Os resultados de Engbom e Moser são, entretanto, qualificados em recente texto de Daniel Haanwinckel, em vias de publicação na American Economic Review. Usando um modelo mais completo e com atenção a mercado locais de mão de obra, Haanwinckel confirma a importância do salário mínimo para a redução da desigualdade, mas também ressalta a importância de mudanças na oferta e na demanda de mão de obra por níveis de qualificação. Ademais, ele argui que, embora o salário mínimo reduza a desigualdade salarial no setor formal, parte dessa redução deriva-se de efeitos de perda de emprego concentrados nos trabalhadores menos qualificados nas regiões mais pobres do país.

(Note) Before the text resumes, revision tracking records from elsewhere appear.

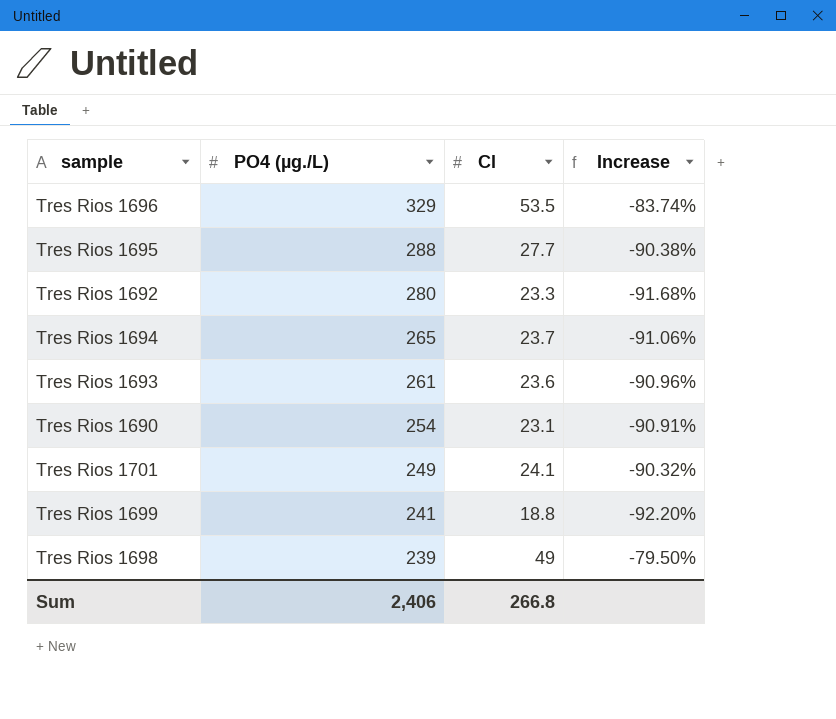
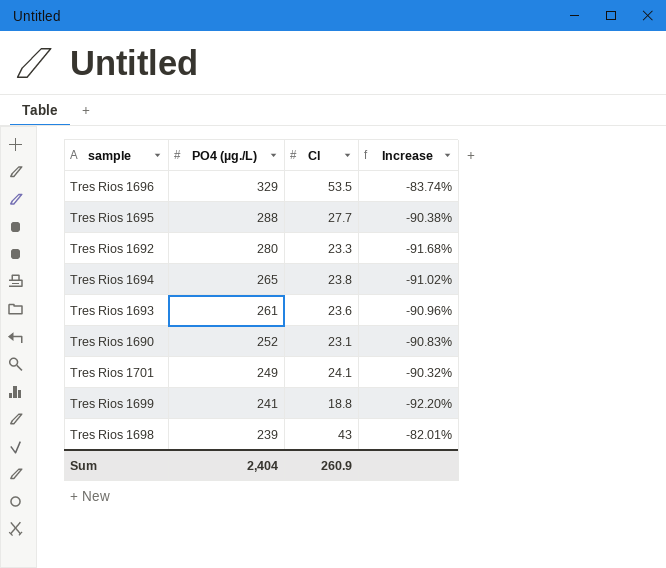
Tres Rios 1694 | Cl: 23.7 -> 23.8
Tres Rios 1694 | Increase: -91.06% -> -91.02%
Tres Rios 1690 | PO4 (µg./L): 254 -> 252
Tres Rios 1690 | Increase: -90.91% -> -90.83%
Tres Rios 1698 | Cl: 49 -> 43
Tres Rios 1698 | Increase: -79.50% -> -82.01%
Sum | PO4 (µg./L): 2,406 -> 2,404
Sum | Cl: 266.8 -> 260.9

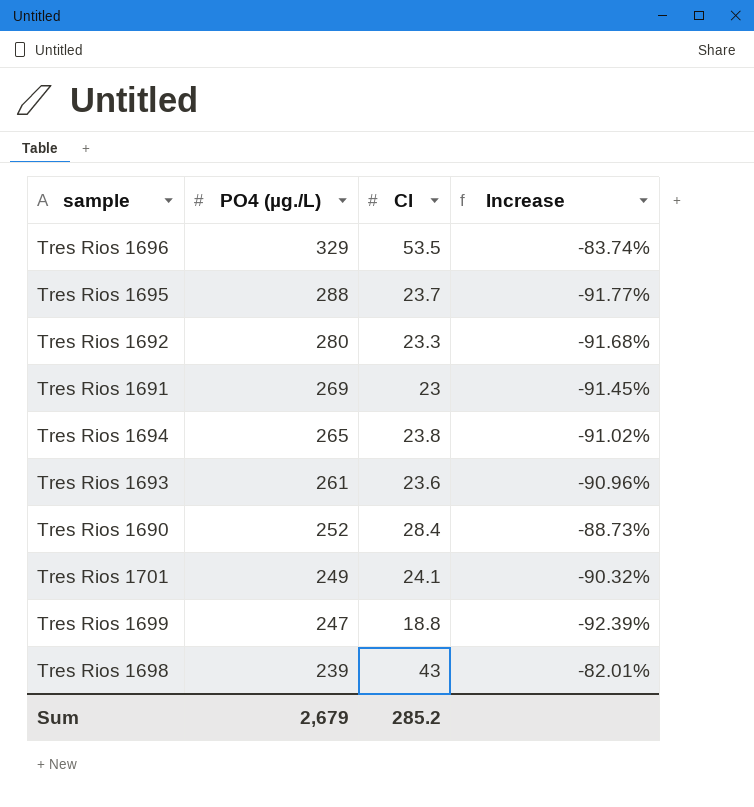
Tres Rios 1695 | Cl: 27.7 -> 23.7
Tres Rios 1695 | Increase: -90.38% -> -91.77%
row Tres Rios 1691: none -> 269 | 23 | -91.45%
Tres Rios 1690 | Cl: 23.1 -> 28.4
Tres Rios 1690 | Increase: -90.83% -> -88.73%
Tres Rios 1699 | PO4 (µg./L): 241 -> 247
Tres Rios 1699 | Increase: -92.20% -> -92.39%
Sum | PO4 (µg./L): 2,404 -> 2,679
Sum | Cl: 260.9 -> 285.2

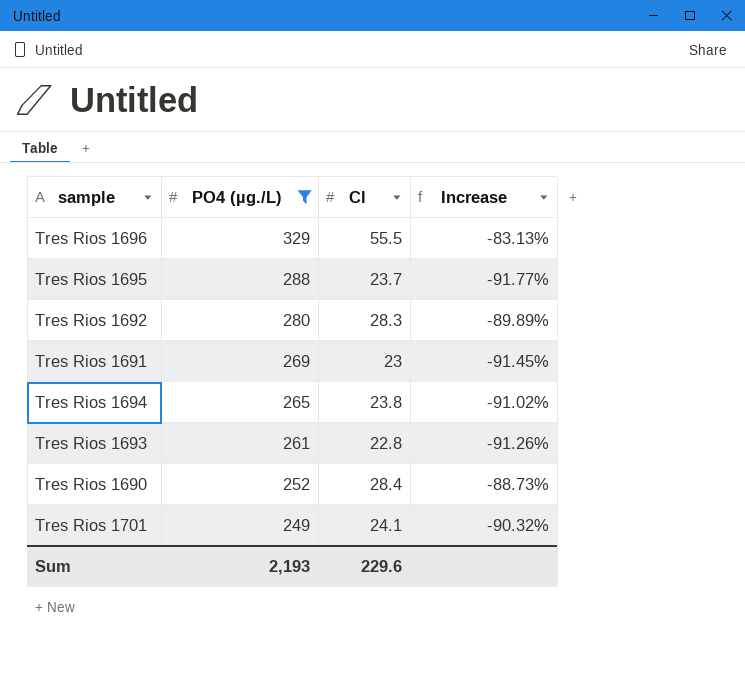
filter: none -> PO4 (µg./L) >= 249
Tres Rios 1696 | Cl: 53.5 -> 55.5
Tres Rios 1696 | Increase: -83.74% -> -83.13%
Tres Rios 1692 | Cl: 23.3 -> 28.3
Tres Rios 1692 | Increase: -91.68% -> -89.89%
Tres Rios 1693 | Cl: 23.6 -> 22.8
Tres Rios 1693 | Increase: -90.96% -> -91.26%
Sum | PO4 (µg./L): 2,679 -> 2,193
Sum | Cl: 285.2 -> 229.6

O foco desses artigos é o setor formal, pois somente nele é possível, com os dados da RAIS (Relação Anual de Informações Sociais), parear trabalhadores com firmas. Análises pertinentes ao setor informal têm que usar os dados da PNAD (Pesquisa Nacional por Amostra de Domicílios) que não identificam as firmas empregadoras, e assim não podem estimar um efeito-firma. Neste contexto, há dois textos para discussão ainda não publicados que chegam a resultados distintos sobre o efeito do salário mínimo sobre a distribuição de renda.

Em artigo de 2021, Ellora Derenoncourt e coautores apresentam evidências de que os aumentos do salário mínimo foram equalizadores e não deslocaram trabalhadores do setor formal para o informal. Mas em outro texto, cujo versão mais recente é de 2023, Rafael Parente argui que, quando se faz uma análise com diferenciação regional, se observa um significativo aumento da informalidade nas regiões mais pobres em resposta a aumentos do salário mínimo. Esse efeito de deslocamento da mão de obra para o setor informal, em que, segundo os dados do autor, o salário mínimo exerce efeito desequalizador, teria sido forte o suficiente para mais do que compensar seu efeito benéfico sobre a distribuição de salários no setor formal da economia.

Permanecem, assim, questões em aberto, mas a pergunta que me ocorre é qual teria sido o resultado da controvérsia sobre a distribuição de renda na década de 1960 se, ao invés das parcas informações dos Censos de 1960 e 1970 – recordo-me de Mario Henrique Simonsen dizendo que nunca havia visto tanta controvérsia em cima de tão pouca informação estatística -, o debate pudesse ter sido feito, como atualmente se faz, a partir dos abundantes dados da RAIS, da PNAD e da PIA (Pesquisa Industrial Anual), e com os avanços teóricos e metodológicos que a economia do mercado de trabalho experimentou desde então? Sou suspeito para avaliar, mas minha impressão é que Langoni não mais teria sido considerado pela academia como vencedor daquele debate.